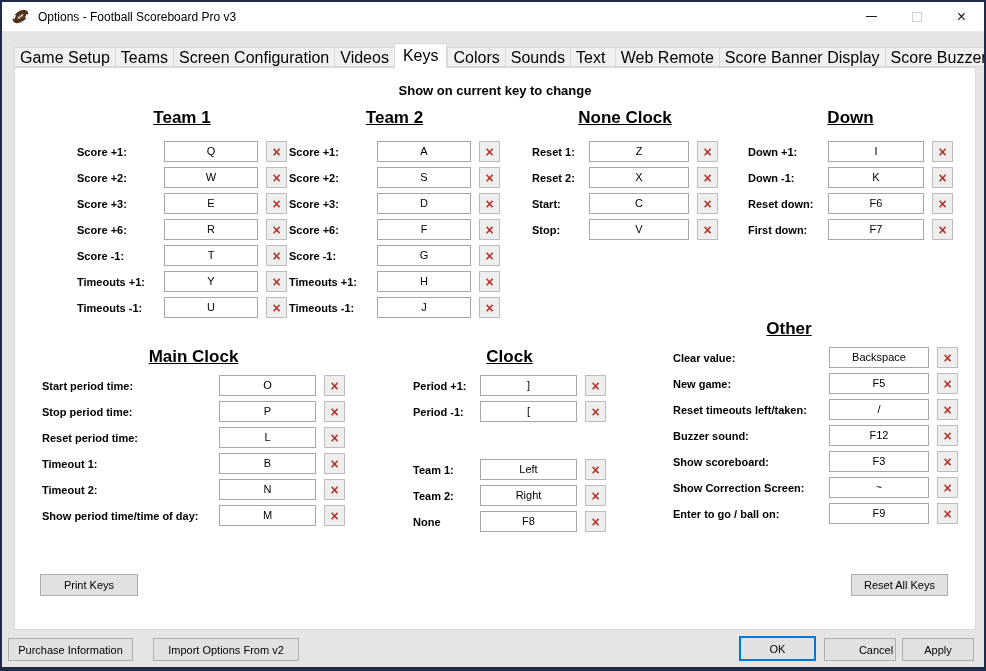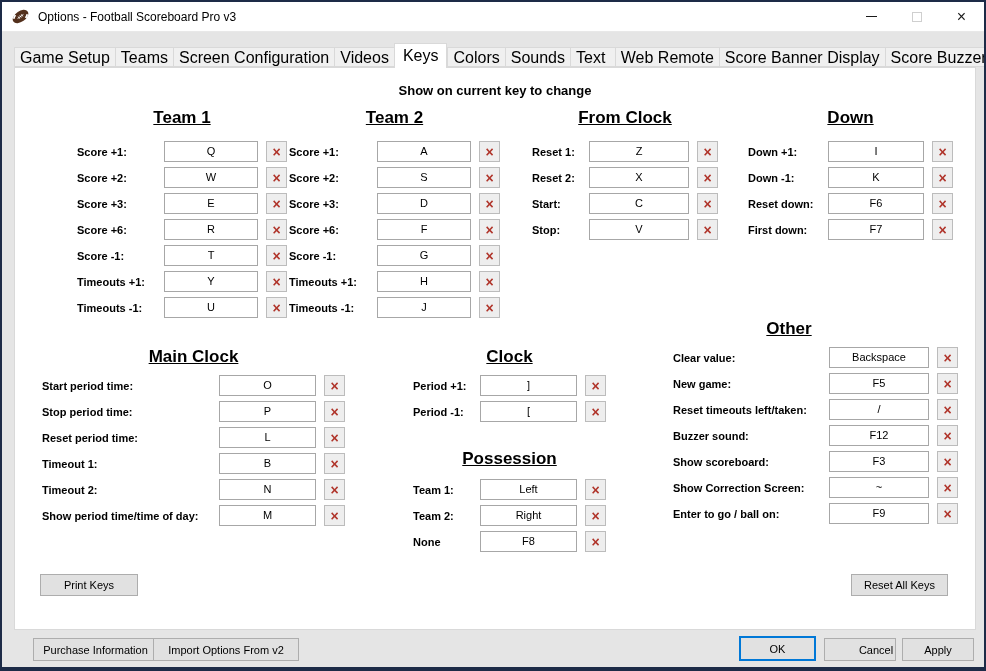--- a/index.html
+++ b/index.html
@@ -74,21 +74,21 @@
   .sec-possession .klabel{width:67px;} .sec-possession .kfield{width:97px;}
   .sec-other{left:671px; top:317px; width:285px;} .sec-other .rows{margin-top:8px;}
   .sec-other .klabel{width:156px;} .sec-other .kfield{width:100px;}
   .sec-other .sec-title{width:232px;}
   
   .btn{position:absolute; background:var(--btn-bg); border:1px solid var(--btn-border);
     font-size:11px; color:#000; text-align:center; padding:0; z-index:2;
     font-family:"Liberation Sans", sans-serif;}
   .btn-print{left:38px; top:572px; width:98px; height:22px;}
   .btn-resetall{left:849px; top:572px; width:97px; height:22px;}
-  .btn-purchase{left:6px; top:636px; width:125px; height:23px;margin-left:25px;}
+  .btn-purchase{left:6px; top:636px; width:125px; height:23px;}
   .btn-import{left:151px; top:636px; width:146px; height:23px;}
   .btn-ok{left:737px; top:634px; width:77px; height:25px; border:2px solid var(--focus-border);}
   .btn-cancel{left:822px; top:636px; width:72px; height:23px;padding-left:32px;}
   .btn-apply{left:900px; top:636px; width:72px; height:23px;}
 </style>
 </head>
 <body>
 
 <div class="window">
 
@@ -241,21 +241,21 @@
           <span class="klabel">Timeouts -1:</span>
           <span class="kfield">J</span>
           <button class="kx">
             <span>×</span>
           </button>
         </div>
       </div>
   </div>
 
   <div class="sec sec-playclock">
-    <div class="sec-title">From Clock</div>
+    <div class="sec-title">None Clock</div>
     <div class="rows">
         <div class="krow">
           <span class="klabel">Reset 1:</span>
           <span class="kfield">Z</span>
           <button class="kx">
             <span>×</span>
           </button>
         </div>
         <div class="krow">
           <span class="klabel">Reset 2:</span>
@@ -377,21 +377,20 @@
           <span class="klabel">Period -1:</span>
           <span class="kfield">[</span>
           <button class="kx">
             <span>×</span>
           </button>
         </div>
       </div>
   </div>
 
   <div class="sec sec-possession">
-    <div class="sec-title">Possession</div>
     <div class="rows">
         <div class="krow">
           <span class="klabel">Team 1:</span>
           <span class="kfield">Left</span>
           <button class="kx">
             <span>×</span>
           </button>
         </div>
         <div class="krow">
           <span class="klabel">Team 2:</span>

◇ ◇ ◇ ◇

Task details -
Please output all the records above exactly, leaving out every picture.

Result for this exercise -
--- a/index.html
+++ b/index.html
@@ -74,21 +74,21 @@
   .sec-possession .klabel{width:67px;} .sec-possession .kfield{width:97px;}
   .sec-other{left:671px; top:317px; width:285px;} .sec-other .rows{margin-top:8px;}
   .sec-other .klabel{width:156px;} .sec-other .kfield{width:100px;}
   .sec-other .sec-title{width:232px;}
   
   .btn{position:absolute; background:var(--btn-bg); border:1px solid var(--btn-border);
     font-size:11px; color:#000; text-align:center; padding:0; z-index:2;
     font-family:"Liberation Sans", sans-serif;}
   .btn-print{left:38px; top:572px; width:98px; height:22px;}
   .btn-resetall{left:849px; top:572px; width:97px; height:22px;}
-  .btn-purchase{left:6px; top:636px; width:125px; height:23px;margin-left:25px;}
+  .btn-purchase{left:6px; top:636px; width:125px; height:23px;}
   .btn-import{left:151px; top:636px; width:146px; height:23px;}
   .btn-ok{left:737px; top:634px; width:77px; height:25px; border:2px solid var(--focus-border);}
   .btn-cancel{left:822px; top:636px; width:72px; height:23px;padding-left:32px;}
   .btn-apply{left:900px; top:636px; width:72px; height:23px;}
 </style>
 </head>
 <body>
 
 <div class="window">
 
@@ -241,21 +241,21 @@
           <span class="klabel">Timeouts -1:</span>
           <span class="kfield">J</span>
           <button class="kx">
             <span>×</span>
           </button>
         </div>
       </div>
   </div>
 
   <div class="sec sec-playclock">
-    <div class="sec-title">From Clock</div>
+    <div class="sec-title">None Clock</div>
     <div class="rows">
         <div class="krow">
           <span class="klabel">Reset 1:</span>
           <span class="kfield">Z</span>
           <button class="kx">
             <span>×</span>
           </button>
         </div>
         <div class="krow">
           <span class="klabel">Reset 2:</span>
@@ -377,21 +377,20 @@
           <span class="klabel">Period -1:</span>
           <span class="kfield">[</span>
           <button class="kx">
             <span>×</span>
           </button>
         </div>
       </div>
   </div>
 
   <div class="sec sec-possession">
-    <div class="sec-title">Possession</div>
     <div class="rows">
         <div class="krow">
           <span class="klabel">Team 1:</span>
           <span class="kfield">Left</span>
           <button class="kx">
             <span>×</span>
           </button>
         </div>
         <div class="krow">
           <span class="klabel">Team 2:</span>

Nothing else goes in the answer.